**PROBLEM:**
Skip the pictures and return every entry exactly as written.

**AVAILABLE RECORDS:**
——
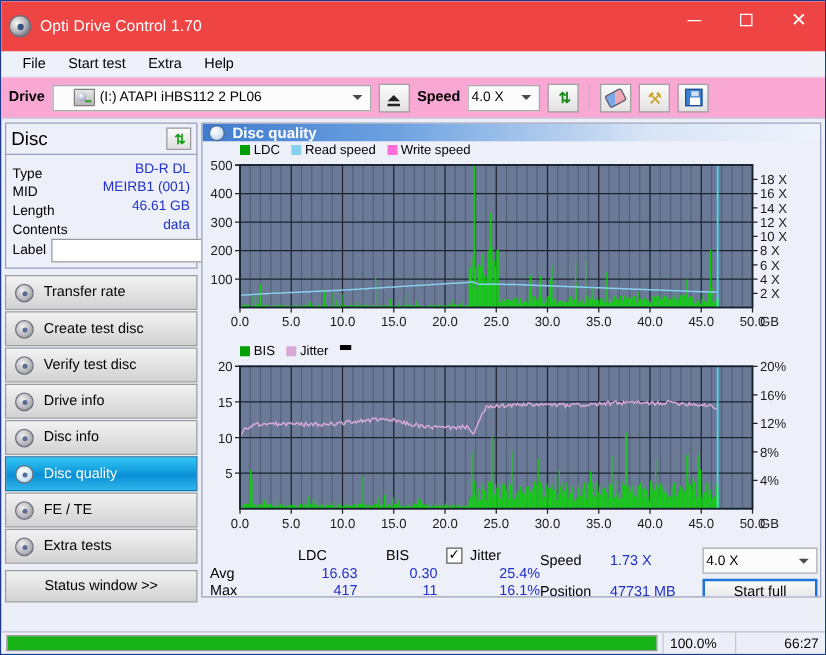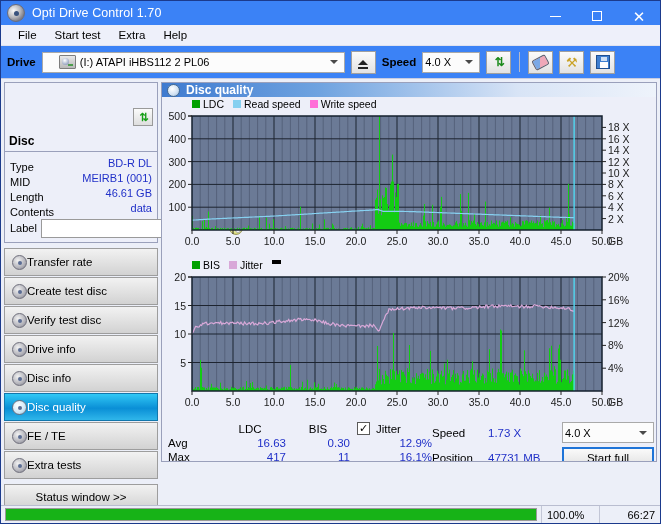"Opti Drive Control 1.70" .titlebar { background: #3b82f6 -> #ef4444; height: 24px -> 40px }
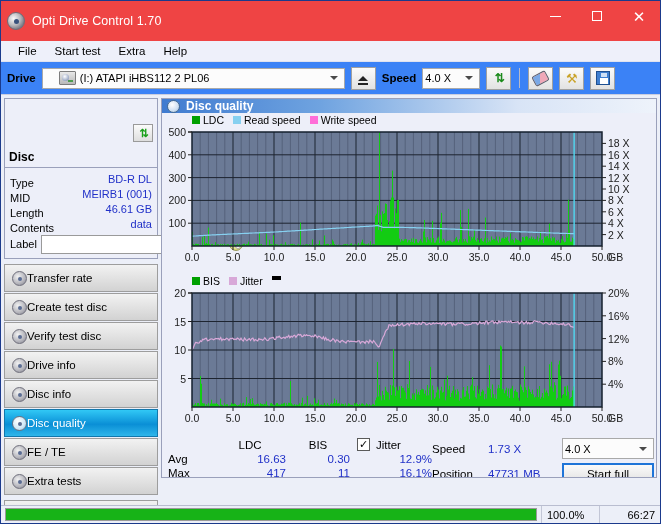"Drive" .toolbar { background: #3b82f6 -> #f9a8d4 }
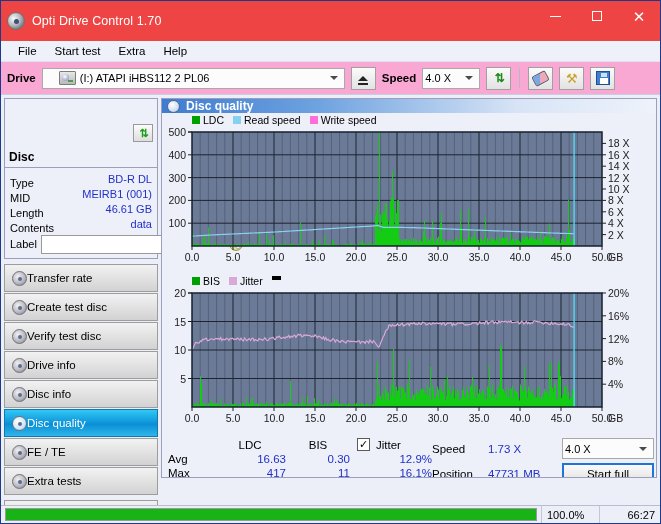"(I:) ATAPI iHBS112 2 PL06" #drive-combo { width: 303px -> 255px }
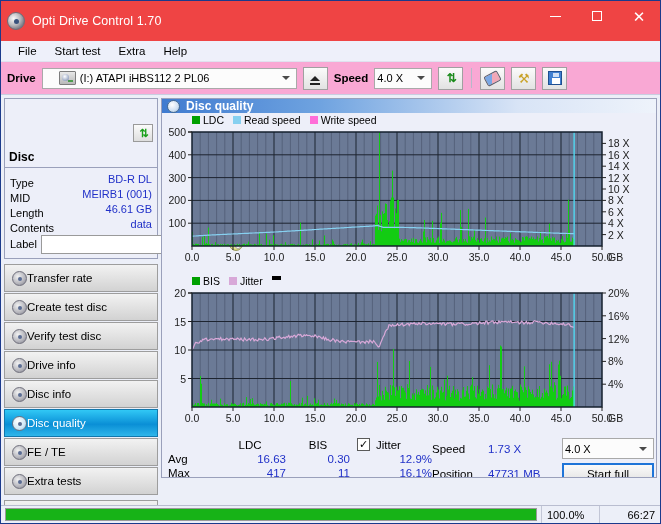"Disc" .panel-head .ph-title { font-size: 12px -> 15px; font-weight: bold -> normal; margin-top: 48px -> none }
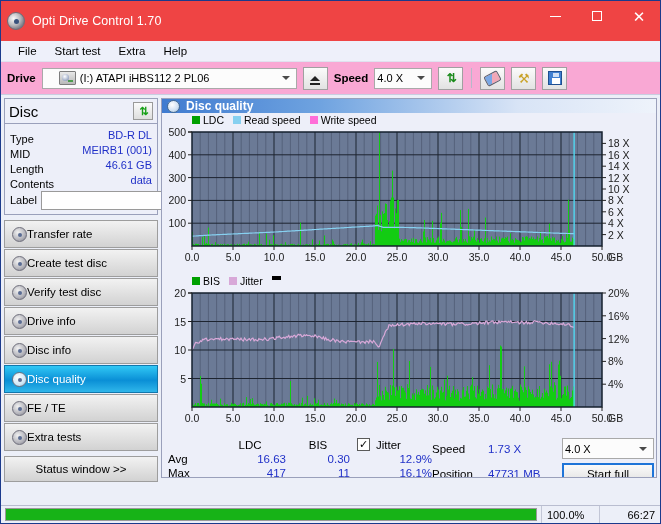"Transfer rate" .navbtn { gap: none -> 8px }
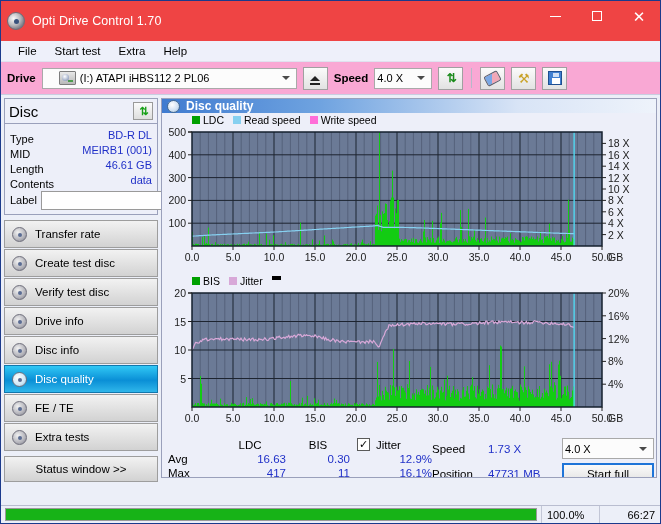"12.9%" div.st-v { text: 12.9% -> 25.4% }
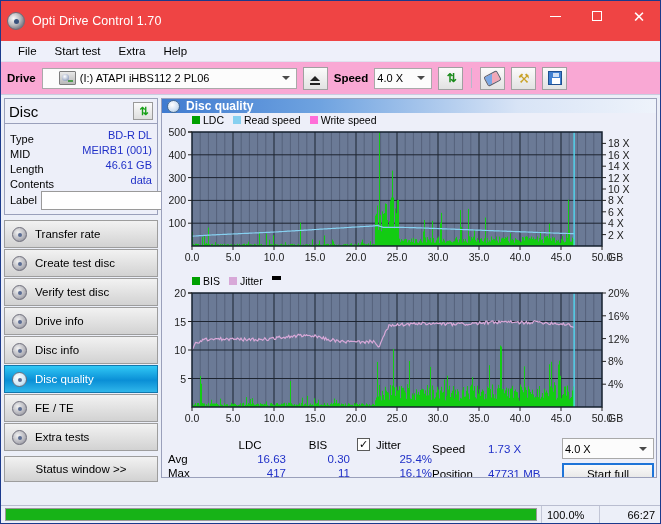"66:27" .sb-time { width: 61px -> 72px }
——
**ANSWER TO THIS EXERCISE:**
"Opti Drive Control 1.70" .titlebar { background: #3b82f6 -> #ef4444; height: 24px -> 40px }
"Drive" .toolbar { background: #3b82f6 -> #f9a8d4 }
"(I:) ATAPI iHBS112 2 PL06" #drive-combo { width: 303px -> 255px }
"Disc" .panel-head .ph-title { font-size: 12px -> 15px; font-weight: bold -> normal; margin-top: 48px -> none }
"Transfer rate" .navbtn { gap: none -> 8px }
"12.9%" div.st-v { text: 12.9% -> 25.4% }
"66:27" .sb-time { width: 61px -> 72px }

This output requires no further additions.